#### Task brief:
Retype, with no pictures, each line from the one that holds "html: <span>Отображать границу" through the last line of the entries below, both included.

#### Source material:
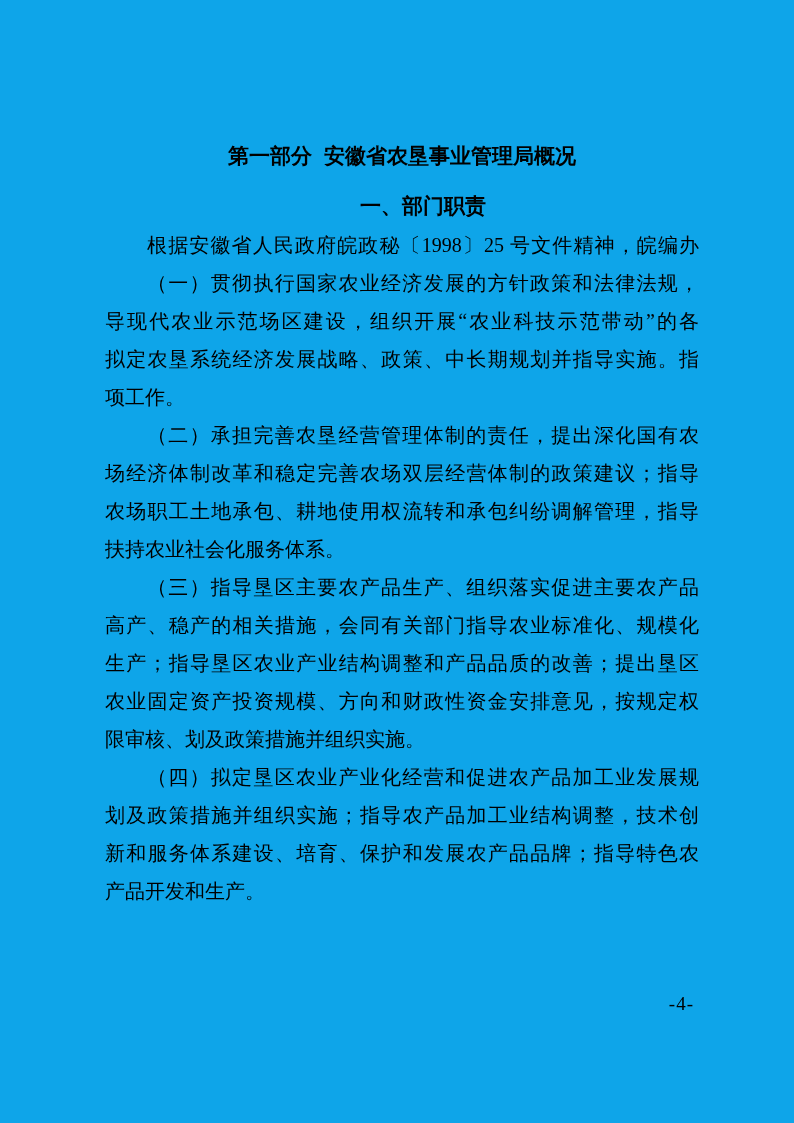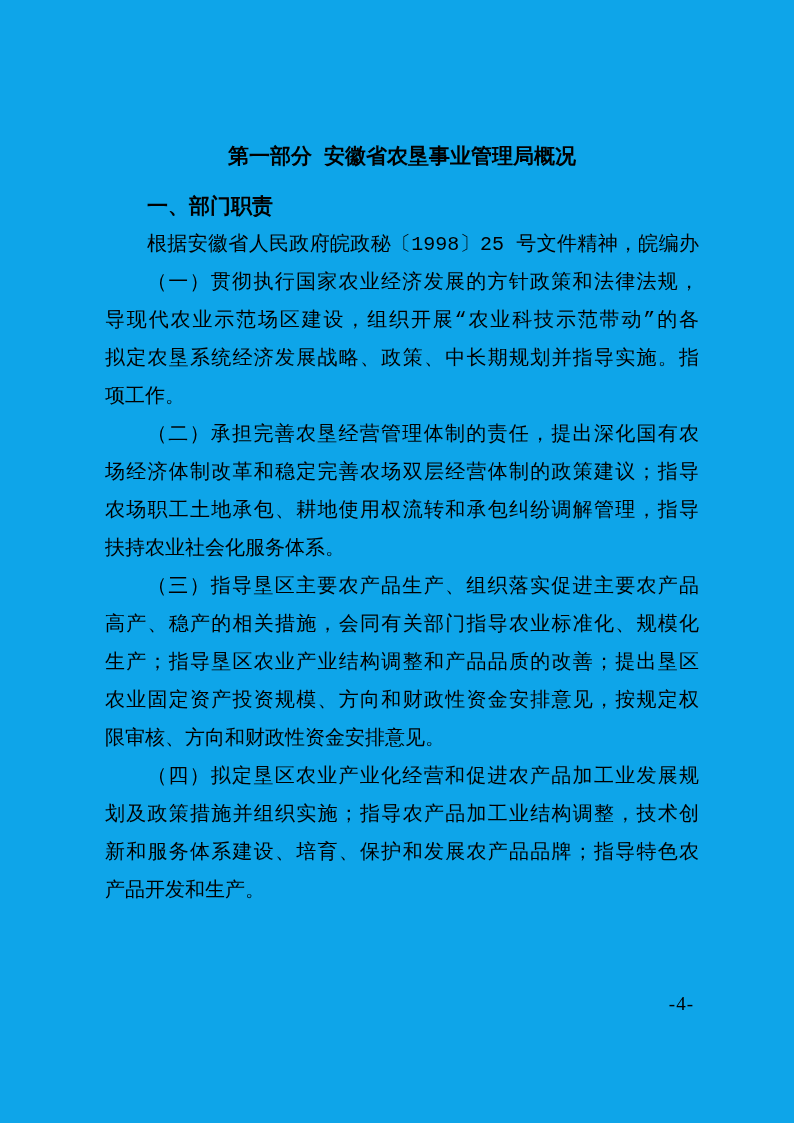"一、部门职责" .section-heading { text-align: none -> center }
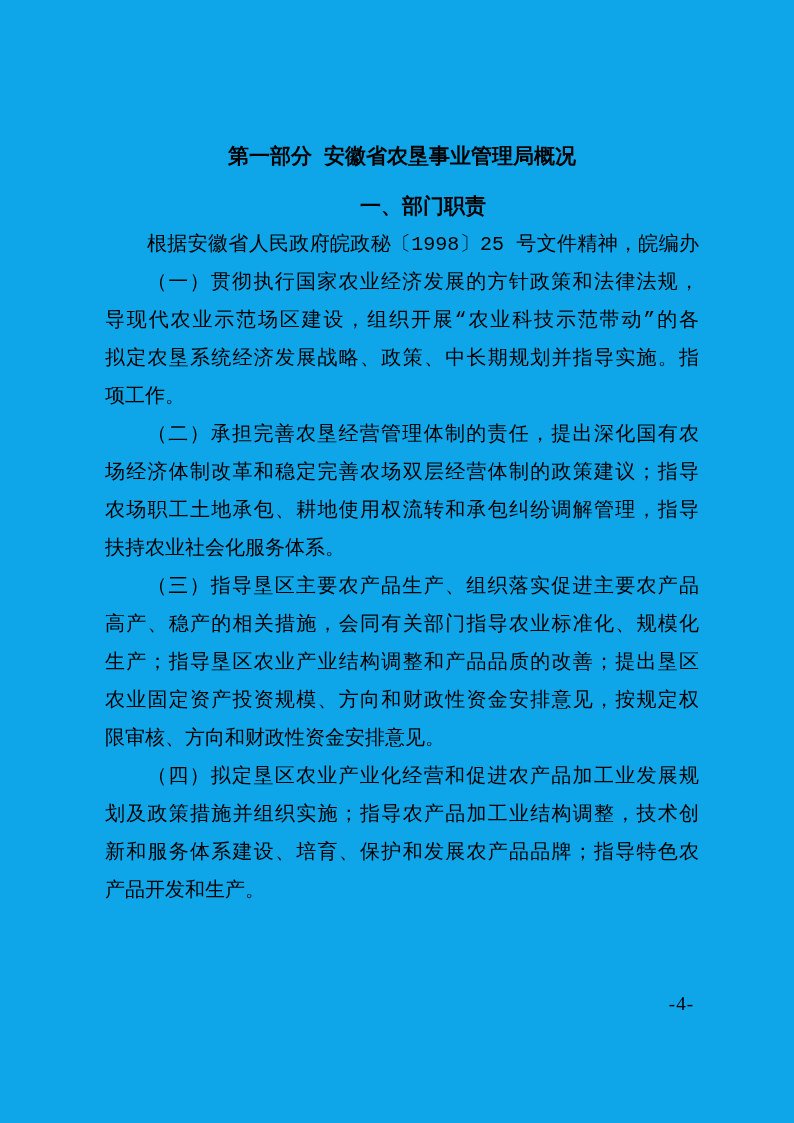"根据安徽省人民政府皖政秘〔1998〕25 号文件精神，皖编办" .para { font-family: Liberation Mono, monospace -> none }
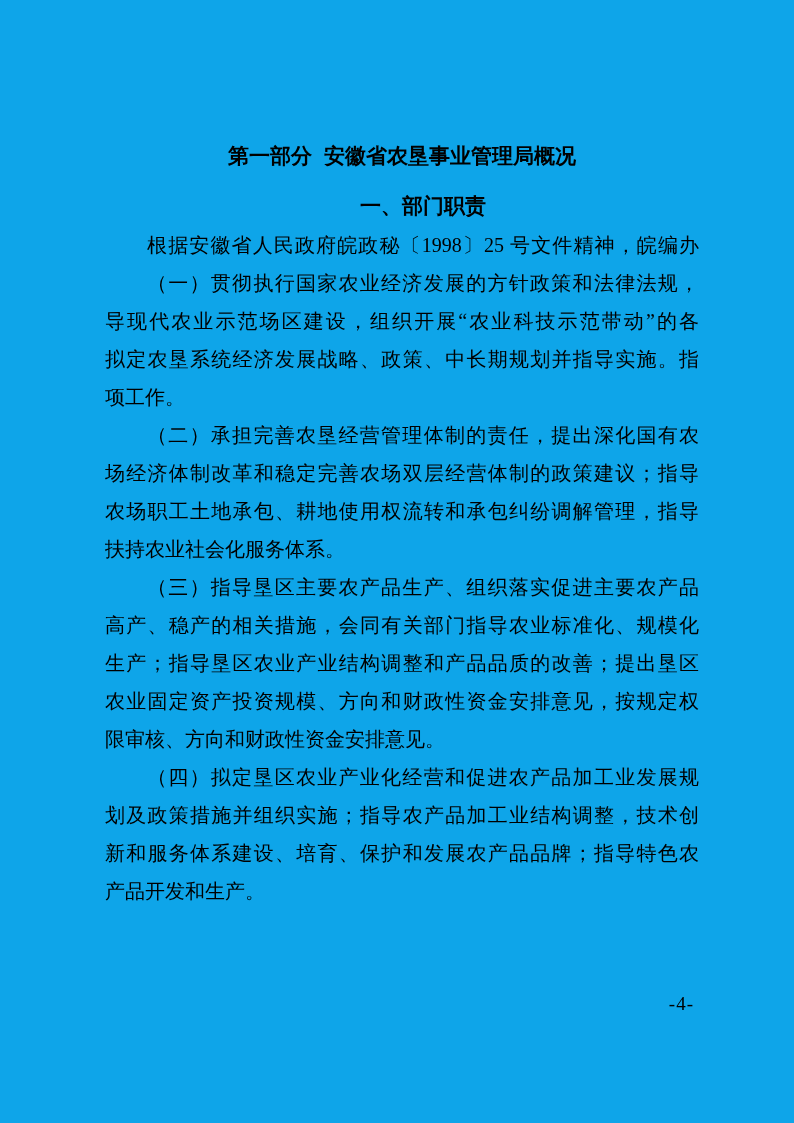"限审核、方向和财政性资金安排意见。" div.line { text: 方向和财政性资金安排意见 -> 划及政策措施并组织实施 }
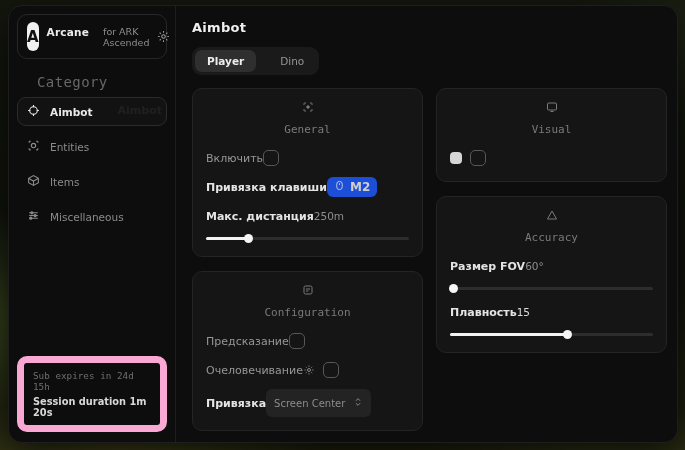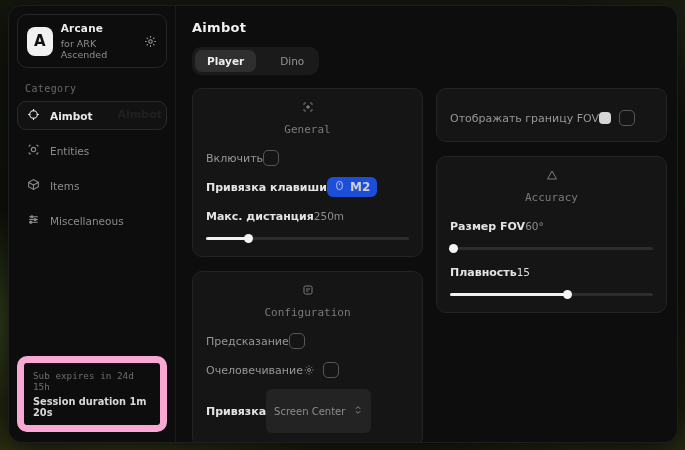"Arcane" .brand-text { flex-direction: column -> row; gap: 4px -> 14px }
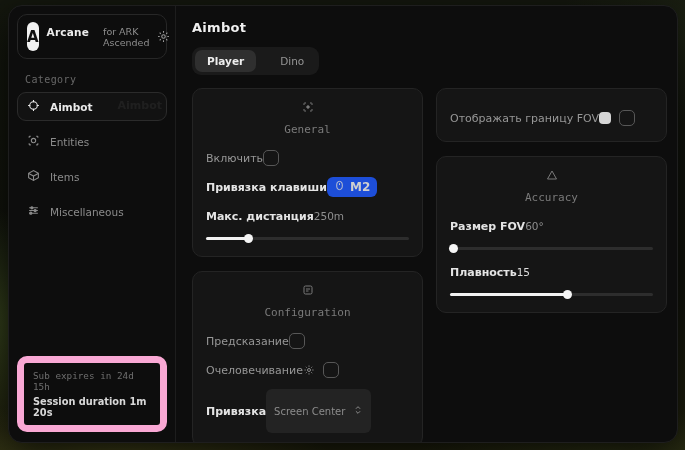"Category" .cat-label { font-size: 10px -> 14px; margin: 15px 8px 7px -> 15px 20px 7px }
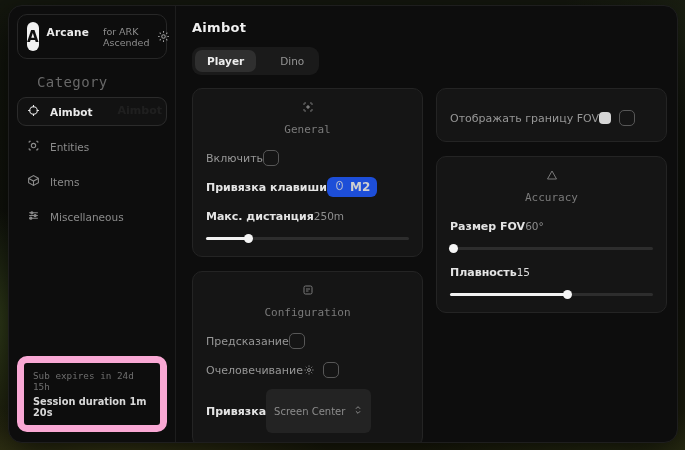"Visual" div.card-header { html: none -> <div> <span> <svg> <rect></rect> <path></path> </svg> </span> <span>Visual</span> </div> }
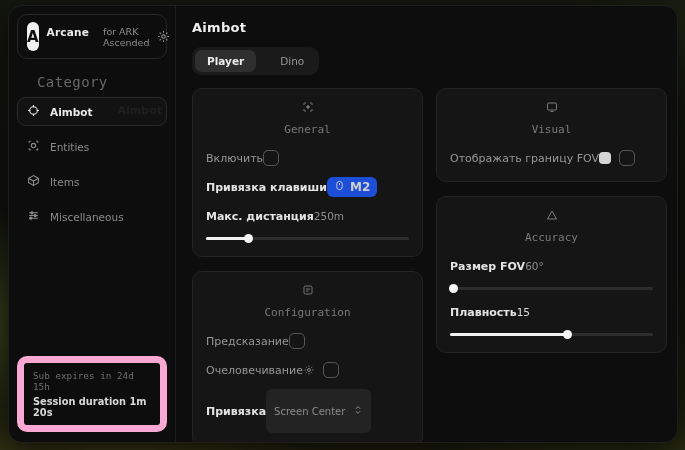"Отображать границу FOV" span.lbl { html: <span>Отображать границу FOV</span> -> none }
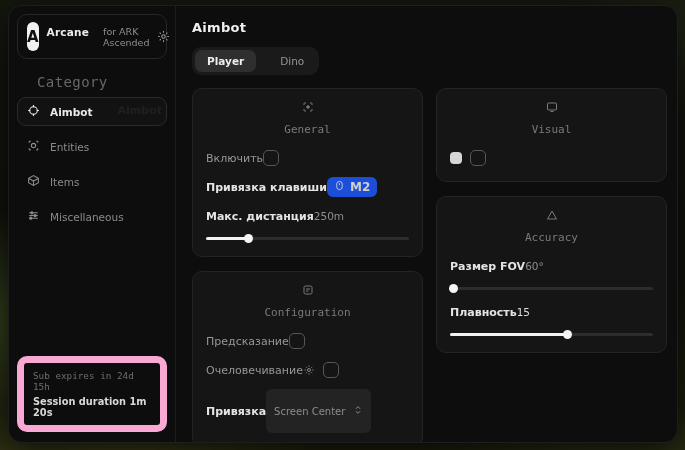"Screen Center" .dropdown { padding: 16px 8px -> 8px 8px }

#### Your solution:
"Отображать границу FOV" span.lbl { html: <span>Отображать границу FOV</span> -> none }
"Screen Center" .dropdown { padding: 16px 8px -> 8px 8px }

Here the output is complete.